***** GIVEN INFORMATION

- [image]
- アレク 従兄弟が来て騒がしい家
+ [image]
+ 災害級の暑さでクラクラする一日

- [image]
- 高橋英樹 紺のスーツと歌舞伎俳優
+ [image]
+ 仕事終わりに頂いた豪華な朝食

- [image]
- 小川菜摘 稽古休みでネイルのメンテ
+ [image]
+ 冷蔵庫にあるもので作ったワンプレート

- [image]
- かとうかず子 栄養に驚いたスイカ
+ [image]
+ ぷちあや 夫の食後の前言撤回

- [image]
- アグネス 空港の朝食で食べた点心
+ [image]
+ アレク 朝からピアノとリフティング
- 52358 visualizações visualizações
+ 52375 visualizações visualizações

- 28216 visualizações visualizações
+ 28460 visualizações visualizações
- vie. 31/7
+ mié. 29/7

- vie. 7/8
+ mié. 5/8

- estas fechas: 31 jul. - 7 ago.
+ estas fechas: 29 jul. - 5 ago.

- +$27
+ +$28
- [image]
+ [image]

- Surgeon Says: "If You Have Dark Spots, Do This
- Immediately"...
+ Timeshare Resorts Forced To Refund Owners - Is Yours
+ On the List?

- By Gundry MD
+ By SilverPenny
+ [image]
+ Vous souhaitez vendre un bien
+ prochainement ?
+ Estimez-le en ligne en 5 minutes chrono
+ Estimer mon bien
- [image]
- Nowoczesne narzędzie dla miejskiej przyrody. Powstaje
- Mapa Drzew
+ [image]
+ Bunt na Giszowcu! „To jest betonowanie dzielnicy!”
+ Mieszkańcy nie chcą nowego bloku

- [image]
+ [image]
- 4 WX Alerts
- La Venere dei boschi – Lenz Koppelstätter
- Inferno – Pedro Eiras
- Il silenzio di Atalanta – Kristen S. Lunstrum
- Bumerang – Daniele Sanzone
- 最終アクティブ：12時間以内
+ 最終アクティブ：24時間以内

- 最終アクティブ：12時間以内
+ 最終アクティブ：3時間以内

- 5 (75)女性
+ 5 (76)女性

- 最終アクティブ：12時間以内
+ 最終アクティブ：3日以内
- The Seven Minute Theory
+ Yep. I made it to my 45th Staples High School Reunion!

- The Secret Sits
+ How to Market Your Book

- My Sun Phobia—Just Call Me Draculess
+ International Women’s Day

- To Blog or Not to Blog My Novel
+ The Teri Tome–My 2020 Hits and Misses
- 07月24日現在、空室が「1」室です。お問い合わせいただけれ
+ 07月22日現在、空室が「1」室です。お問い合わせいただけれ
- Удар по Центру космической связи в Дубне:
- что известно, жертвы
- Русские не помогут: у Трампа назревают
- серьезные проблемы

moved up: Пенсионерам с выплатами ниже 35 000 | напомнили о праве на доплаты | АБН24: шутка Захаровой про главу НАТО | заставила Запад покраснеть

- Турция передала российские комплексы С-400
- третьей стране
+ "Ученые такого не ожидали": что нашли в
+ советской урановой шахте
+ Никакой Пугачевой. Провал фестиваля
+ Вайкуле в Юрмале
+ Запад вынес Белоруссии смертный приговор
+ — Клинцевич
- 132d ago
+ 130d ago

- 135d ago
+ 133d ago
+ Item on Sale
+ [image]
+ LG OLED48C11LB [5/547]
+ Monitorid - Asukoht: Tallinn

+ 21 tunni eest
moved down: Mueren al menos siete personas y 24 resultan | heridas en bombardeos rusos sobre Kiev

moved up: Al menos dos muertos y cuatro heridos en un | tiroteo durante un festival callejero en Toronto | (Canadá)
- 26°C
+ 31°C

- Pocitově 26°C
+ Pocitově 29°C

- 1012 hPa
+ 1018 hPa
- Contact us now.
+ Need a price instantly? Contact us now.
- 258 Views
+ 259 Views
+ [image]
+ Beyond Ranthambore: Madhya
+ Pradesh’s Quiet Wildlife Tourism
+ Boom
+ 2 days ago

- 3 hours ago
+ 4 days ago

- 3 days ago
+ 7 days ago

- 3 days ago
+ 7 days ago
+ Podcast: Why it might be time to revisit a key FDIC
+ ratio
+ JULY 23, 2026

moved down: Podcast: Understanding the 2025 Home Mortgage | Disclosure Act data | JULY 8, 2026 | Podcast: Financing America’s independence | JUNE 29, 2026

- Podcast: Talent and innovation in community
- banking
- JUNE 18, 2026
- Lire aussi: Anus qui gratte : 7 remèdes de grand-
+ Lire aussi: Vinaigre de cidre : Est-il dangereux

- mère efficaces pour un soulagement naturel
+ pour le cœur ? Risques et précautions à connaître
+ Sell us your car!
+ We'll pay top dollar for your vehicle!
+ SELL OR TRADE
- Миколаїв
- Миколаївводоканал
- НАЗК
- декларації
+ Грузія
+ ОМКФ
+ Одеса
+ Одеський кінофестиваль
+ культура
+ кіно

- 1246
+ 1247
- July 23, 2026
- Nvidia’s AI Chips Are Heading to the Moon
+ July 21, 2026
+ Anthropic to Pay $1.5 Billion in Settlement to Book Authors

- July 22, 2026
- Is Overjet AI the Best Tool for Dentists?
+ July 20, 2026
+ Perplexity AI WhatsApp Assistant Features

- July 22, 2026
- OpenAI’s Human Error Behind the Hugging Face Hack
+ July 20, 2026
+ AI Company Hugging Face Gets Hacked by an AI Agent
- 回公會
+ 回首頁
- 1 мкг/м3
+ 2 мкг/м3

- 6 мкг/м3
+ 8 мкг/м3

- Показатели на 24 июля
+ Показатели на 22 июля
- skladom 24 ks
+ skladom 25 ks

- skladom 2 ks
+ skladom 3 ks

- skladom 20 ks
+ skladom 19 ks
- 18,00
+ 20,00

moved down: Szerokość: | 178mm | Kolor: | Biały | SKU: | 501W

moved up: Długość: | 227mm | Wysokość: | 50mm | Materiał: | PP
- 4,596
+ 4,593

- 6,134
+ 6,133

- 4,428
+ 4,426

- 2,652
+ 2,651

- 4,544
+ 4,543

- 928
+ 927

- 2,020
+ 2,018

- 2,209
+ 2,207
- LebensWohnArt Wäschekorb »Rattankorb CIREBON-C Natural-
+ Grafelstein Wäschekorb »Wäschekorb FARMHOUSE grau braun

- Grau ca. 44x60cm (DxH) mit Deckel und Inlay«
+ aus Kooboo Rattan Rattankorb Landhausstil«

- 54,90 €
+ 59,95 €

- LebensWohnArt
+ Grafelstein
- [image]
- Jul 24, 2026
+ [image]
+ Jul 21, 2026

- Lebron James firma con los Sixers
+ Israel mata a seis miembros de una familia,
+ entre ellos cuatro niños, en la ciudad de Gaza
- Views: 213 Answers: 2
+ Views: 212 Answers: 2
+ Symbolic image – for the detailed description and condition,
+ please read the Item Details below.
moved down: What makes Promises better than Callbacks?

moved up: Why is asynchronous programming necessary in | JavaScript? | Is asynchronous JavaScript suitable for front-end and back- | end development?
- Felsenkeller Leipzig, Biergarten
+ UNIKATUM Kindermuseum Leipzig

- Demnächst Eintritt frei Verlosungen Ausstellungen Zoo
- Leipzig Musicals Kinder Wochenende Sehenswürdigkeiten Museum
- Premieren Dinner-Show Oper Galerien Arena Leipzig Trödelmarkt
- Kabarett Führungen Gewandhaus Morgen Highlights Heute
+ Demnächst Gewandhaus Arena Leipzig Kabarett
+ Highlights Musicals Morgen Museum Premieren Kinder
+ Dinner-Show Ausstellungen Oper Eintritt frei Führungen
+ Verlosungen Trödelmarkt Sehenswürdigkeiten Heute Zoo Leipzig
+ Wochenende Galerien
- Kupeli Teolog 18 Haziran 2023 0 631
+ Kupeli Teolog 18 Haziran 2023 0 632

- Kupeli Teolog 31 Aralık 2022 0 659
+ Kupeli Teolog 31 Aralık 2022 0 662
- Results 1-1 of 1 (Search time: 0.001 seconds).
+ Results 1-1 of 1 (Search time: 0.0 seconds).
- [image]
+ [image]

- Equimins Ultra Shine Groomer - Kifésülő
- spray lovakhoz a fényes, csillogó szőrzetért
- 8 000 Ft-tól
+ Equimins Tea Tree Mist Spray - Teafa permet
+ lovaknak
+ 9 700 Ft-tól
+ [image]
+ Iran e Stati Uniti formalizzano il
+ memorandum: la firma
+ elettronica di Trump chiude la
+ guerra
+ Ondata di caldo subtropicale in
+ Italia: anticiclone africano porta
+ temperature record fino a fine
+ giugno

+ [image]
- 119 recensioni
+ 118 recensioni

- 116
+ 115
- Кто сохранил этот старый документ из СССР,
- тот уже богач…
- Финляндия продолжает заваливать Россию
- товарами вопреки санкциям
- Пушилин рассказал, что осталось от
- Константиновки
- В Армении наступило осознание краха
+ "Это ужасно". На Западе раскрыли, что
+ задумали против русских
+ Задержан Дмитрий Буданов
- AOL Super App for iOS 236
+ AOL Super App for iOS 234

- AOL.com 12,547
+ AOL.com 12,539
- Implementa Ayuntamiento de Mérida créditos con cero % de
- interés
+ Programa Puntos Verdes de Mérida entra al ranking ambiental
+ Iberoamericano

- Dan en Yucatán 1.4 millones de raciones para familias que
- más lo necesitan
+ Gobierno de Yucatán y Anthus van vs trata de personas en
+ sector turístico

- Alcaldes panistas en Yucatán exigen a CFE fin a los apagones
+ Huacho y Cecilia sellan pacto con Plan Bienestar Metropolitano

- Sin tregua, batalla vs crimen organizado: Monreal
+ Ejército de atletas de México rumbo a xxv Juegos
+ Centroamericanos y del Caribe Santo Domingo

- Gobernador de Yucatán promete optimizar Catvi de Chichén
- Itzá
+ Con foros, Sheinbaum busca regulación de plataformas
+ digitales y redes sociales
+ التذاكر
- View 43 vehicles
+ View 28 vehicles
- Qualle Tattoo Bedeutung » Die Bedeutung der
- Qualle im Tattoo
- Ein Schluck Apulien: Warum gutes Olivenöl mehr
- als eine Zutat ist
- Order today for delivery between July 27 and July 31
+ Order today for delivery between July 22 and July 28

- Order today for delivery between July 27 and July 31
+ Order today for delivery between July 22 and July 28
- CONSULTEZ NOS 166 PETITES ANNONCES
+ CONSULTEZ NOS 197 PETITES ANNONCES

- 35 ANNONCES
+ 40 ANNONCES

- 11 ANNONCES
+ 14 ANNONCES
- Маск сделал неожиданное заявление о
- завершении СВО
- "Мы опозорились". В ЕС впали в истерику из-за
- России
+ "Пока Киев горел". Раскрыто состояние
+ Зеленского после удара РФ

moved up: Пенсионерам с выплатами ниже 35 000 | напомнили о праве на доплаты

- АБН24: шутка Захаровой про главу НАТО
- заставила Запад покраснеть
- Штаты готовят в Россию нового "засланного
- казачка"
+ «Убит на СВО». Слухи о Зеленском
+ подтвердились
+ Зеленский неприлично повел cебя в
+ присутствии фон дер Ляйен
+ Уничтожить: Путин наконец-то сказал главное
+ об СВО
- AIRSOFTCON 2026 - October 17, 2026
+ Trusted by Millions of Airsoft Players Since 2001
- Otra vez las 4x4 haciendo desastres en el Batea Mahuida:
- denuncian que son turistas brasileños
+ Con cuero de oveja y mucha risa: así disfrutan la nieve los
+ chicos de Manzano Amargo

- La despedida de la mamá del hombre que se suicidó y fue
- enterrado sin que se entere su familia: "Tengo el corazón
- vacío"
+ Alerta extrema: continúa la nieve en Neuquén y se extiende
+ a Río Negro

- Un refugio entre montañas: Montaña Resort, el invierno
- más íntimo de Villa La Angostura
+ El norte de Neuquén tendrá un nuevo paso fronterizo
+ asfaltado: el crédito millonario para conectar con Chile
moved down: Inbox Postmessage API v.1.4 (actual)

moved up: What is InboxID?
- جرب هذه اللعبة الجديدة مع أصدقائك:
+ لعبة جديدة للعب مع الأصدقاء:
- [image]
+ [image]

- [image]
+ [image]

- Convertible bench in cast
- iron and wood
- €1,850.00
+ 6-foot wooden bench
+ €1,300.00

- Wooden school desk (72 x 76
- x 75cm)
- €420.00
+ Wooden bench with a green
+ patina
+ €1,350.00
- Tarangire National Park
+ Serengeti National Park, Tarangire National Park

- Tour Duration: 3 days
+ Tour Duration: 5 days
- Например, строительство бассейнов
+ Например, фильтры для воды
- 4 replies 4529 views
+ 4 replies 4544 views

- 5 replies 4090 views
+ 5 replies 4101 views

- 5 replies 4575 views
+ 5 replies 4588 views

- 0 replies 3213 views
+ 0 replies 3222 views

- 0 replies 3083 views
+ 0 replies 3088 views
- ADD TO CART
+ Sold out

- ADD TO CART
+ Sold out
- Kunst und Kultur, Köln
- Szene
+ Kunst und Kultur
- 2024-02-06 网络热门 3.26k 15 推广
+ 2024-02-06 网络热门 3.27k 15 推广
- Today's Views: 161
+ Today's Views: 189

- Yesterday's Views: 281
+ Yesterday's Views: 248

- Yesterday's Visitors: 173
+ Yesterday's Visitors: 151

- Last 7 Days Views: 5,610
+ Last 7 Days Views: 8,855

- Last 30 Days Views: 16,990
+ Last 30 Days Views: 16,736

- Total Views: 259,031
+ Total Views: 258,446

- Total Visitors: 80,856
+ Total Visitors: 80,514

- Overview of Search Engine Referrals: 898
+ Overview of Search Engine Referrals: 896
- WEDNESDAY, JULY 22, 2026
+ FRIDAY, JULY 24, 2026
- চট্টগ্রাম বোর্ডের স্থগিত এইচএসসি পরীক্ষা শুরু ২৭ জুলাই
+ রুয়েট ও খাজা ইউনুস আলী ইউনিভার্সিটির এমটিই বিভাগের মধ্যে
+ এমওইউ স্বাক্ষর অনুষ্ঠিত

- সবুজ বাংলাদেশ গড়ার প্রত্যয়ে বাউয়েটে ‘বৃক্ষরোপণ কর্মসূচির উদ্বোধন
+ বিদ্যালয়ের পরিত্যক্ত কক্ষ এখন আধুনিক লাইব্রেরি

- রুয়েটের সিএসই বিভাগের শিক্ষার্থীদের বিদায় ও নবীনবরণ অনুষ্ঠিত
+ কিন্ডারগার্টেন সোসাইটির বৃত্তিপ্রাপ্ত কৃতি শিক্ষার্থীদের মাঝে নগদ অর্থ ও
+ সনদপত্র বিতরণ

**********

#### TASK OBJECTIVE
Reproduce each line from the listing above that includes the word "visualizações".

#### WRITTEN REPLY
- 52358 visualizações visualizações
+ 52375 visualizações visualizações
- 28216 visualizações visualizações
+ 28460 visualizações visualizações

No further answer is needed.